28,900 premature deaths in Germany
According to the Environment Agency, 49,000 deaths were due to chronic exposure to nitrogen dioxide (NO2) and 24,000 to exposure to ground-level ozone (O3).
According to estimates, around 28,900 premature deaths in Germany in 2020 can be attributed to ambient air pollution by fine dust. The Environment Agency gave values of 10,000 and 4,600 for nitrogen dioxide and ground-level ozone pollution.
But there is also good news: between 2005 and 2020, the number of premature deaths from particulate pollution in the EU fell by 45%, according to the EEA’s analysis. If this trend continues, the EU could probably meet its target of reducing the number by 55% by 2030. The European Commission had set the target as part of its so-called European Green Deal.

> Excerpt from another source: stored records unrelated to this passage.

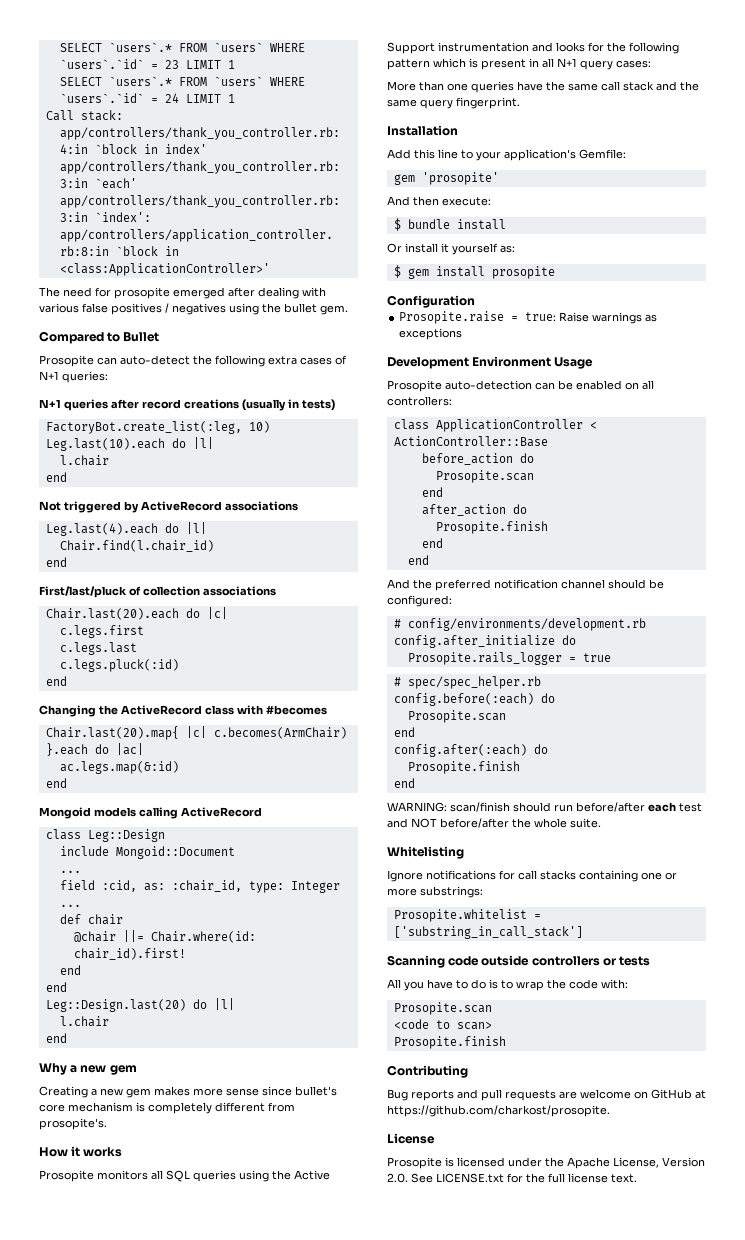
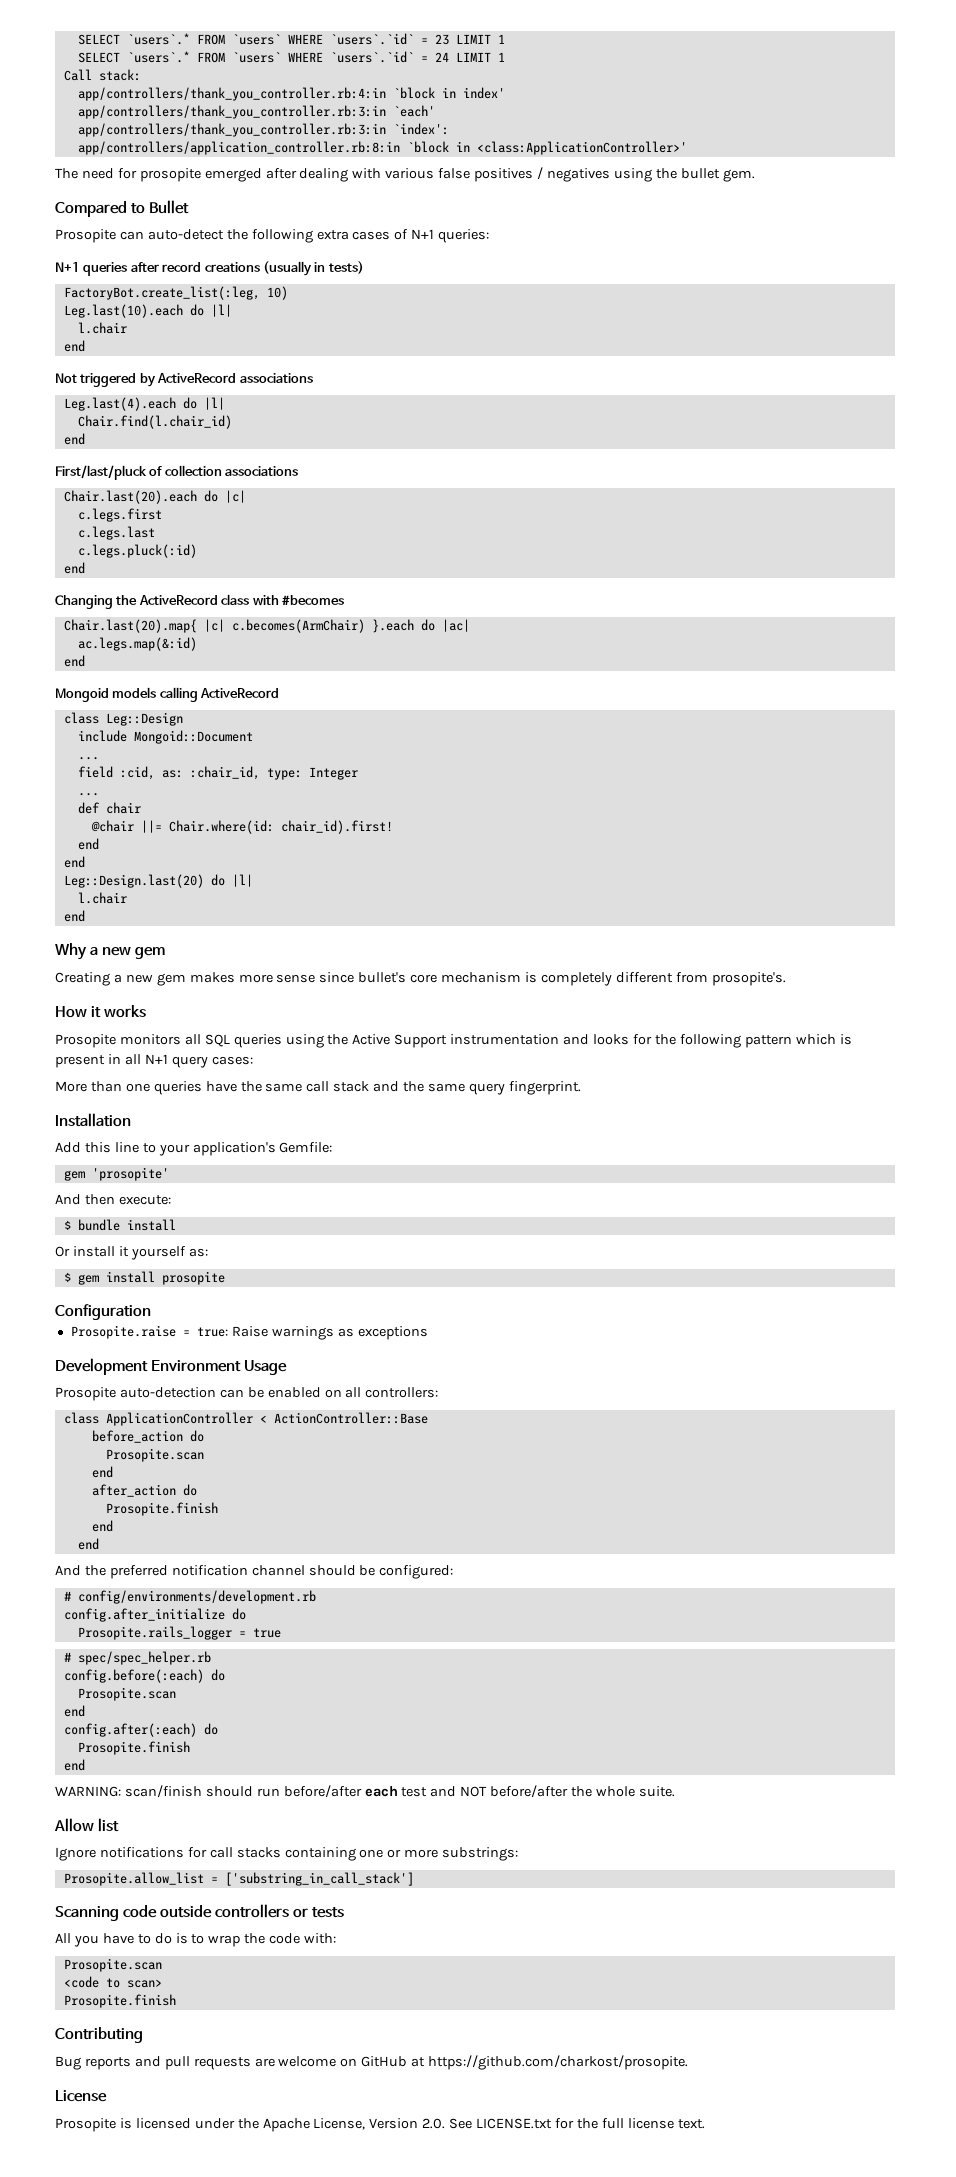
[387,846,464,859] Whitelisting -> [54,1818,120,1832] Allow list
[393,909,527,922] Prosopite.whitelist -> [63,1872,204,1886] Prosopite.allow_list

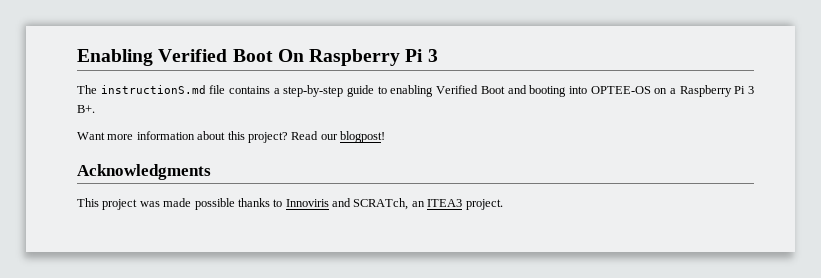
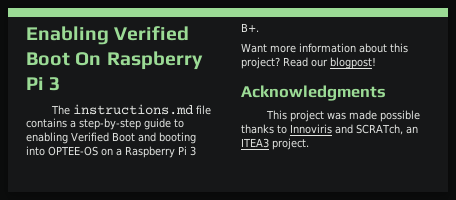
[100,85,206,94] instructionS.md -> [73,104,194,115] instructions.md

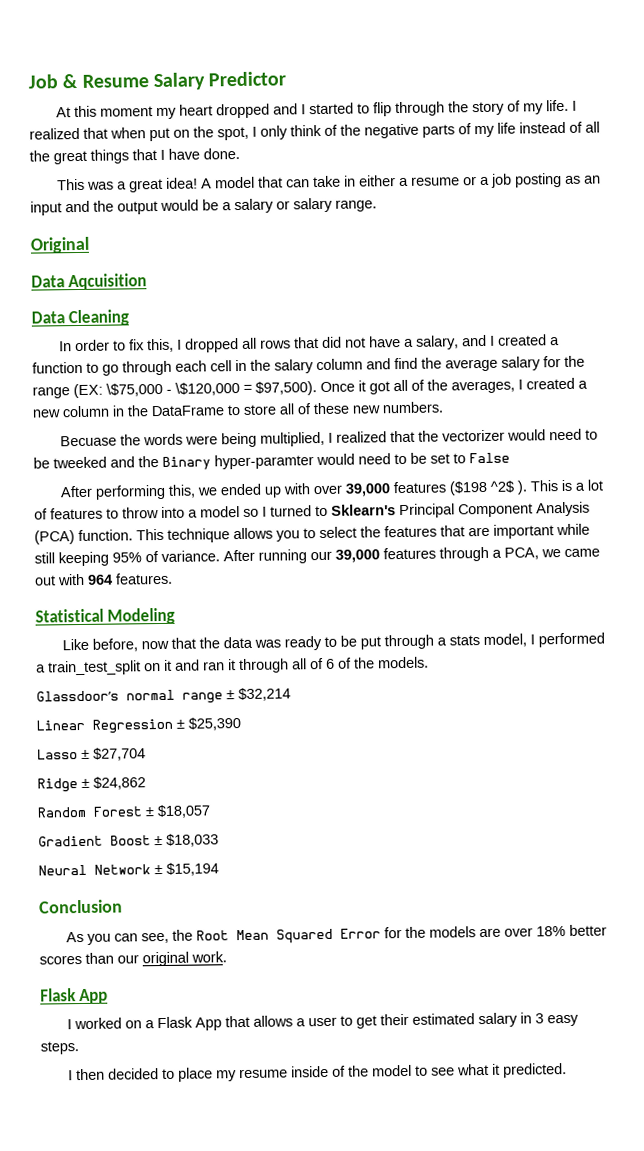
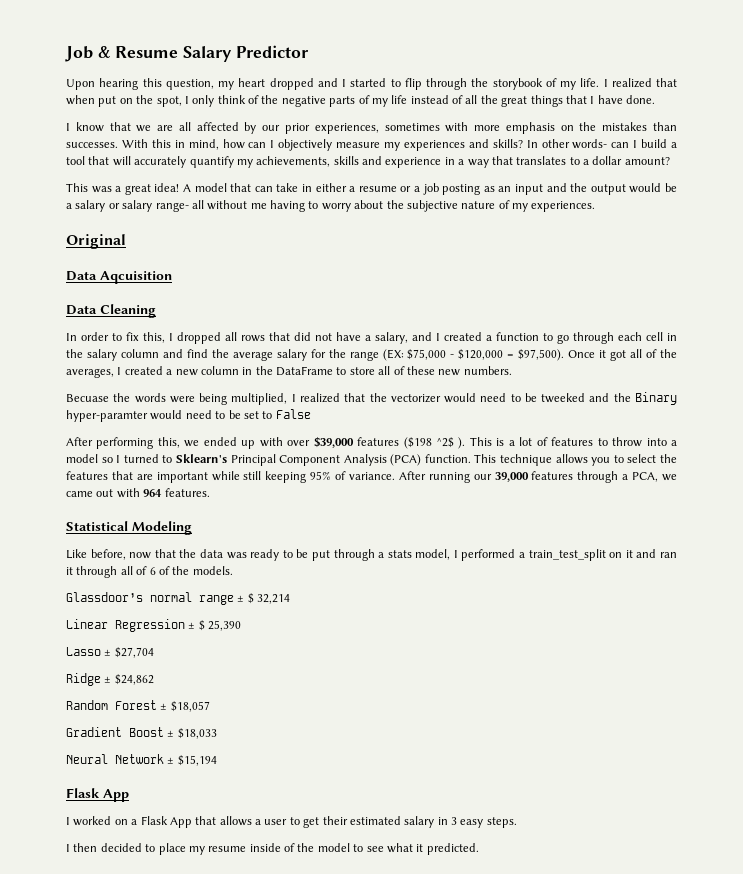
[55,105,153,118] At this moment -> [66,78,214,90] Upon hearing this question,
[471,101,505,116] story -> [492,78,543,90] storybook
(240, 153) none -> [66,122,677,134] [66,139,677,151] [66,156,670,168] // I know that we are all affected by our prior experiences, sometimes with more emphasis on the mistakes than successes. With this in mind, how can I objectively measure my experiences and skills? In other words- can I build a tool that will accurately quantify my achievements, skills and experience in a way that translates to a dollar amount?
[335,199,377,212] range. -> [155,200,596,212] range- all without me having to worry about the subjective nature of my experiences.
[106,382,240,397] \$75,000 - \$120,000 -> [407,349,504,360] $75,000 - $120,000
[344,483,391,497] 39,000 -> [313,436,354,448] $39,000
[238,687,291,702] $32,214 -> [247,593,291,604] $ 32,214
[188,717,241,731] $25,390 -> [198,620,242,631] $ 25,390
[39,899,123,914] [65,924,607,945] [39,951,227,967] // Conclusion // As you can see, the Root Mean Squared Error for the models are over 18% better scores than our original work. -> (217, 760) none

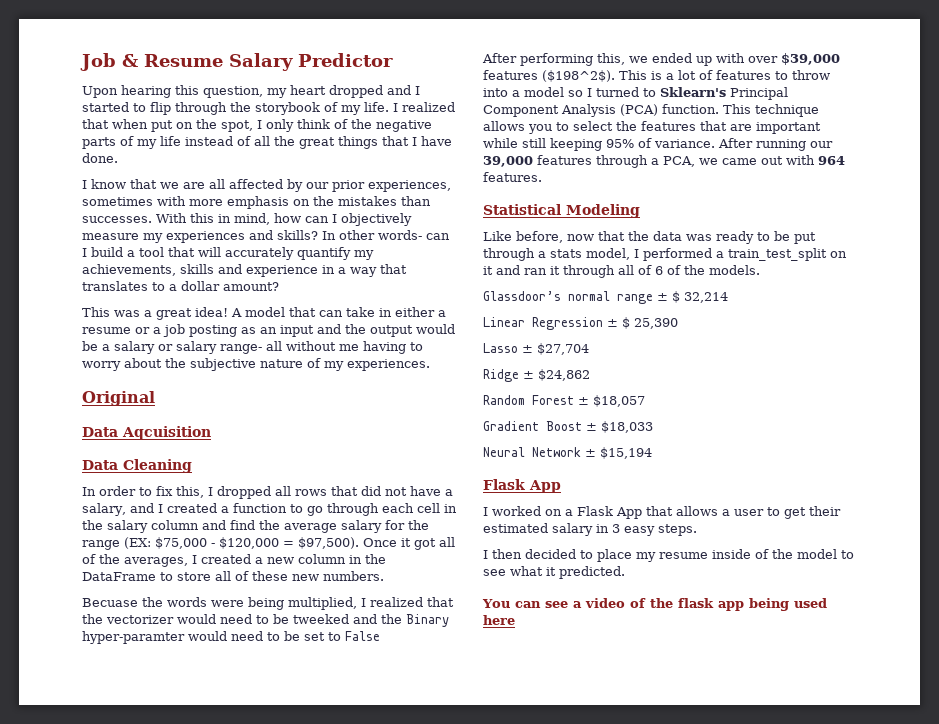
[403,437,466,449] ($198 ^2$ ). -> [542,70,615,82] ($198^2$).
(479, 849) none -> [482,598,827,611] [483,615,515,625] // You can see a video of the flask app being used here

Air pollution must go down
“Nevertheless, further efforts are needed to achieve the goal of zero pollution by 2050, i.e. reducing air pollution to a level that is no longer considered harmful to health” , says the report of the European agency.
In 2020, measures related to the corona pandemic in many countries would have had an impact on pollutant emissions and led to an improvement in air quality. “Nitrogen dioxide concentrations have temporarily decreased – a direct result of reduced road traffic during the Covid shutdowns,” the EEA reported.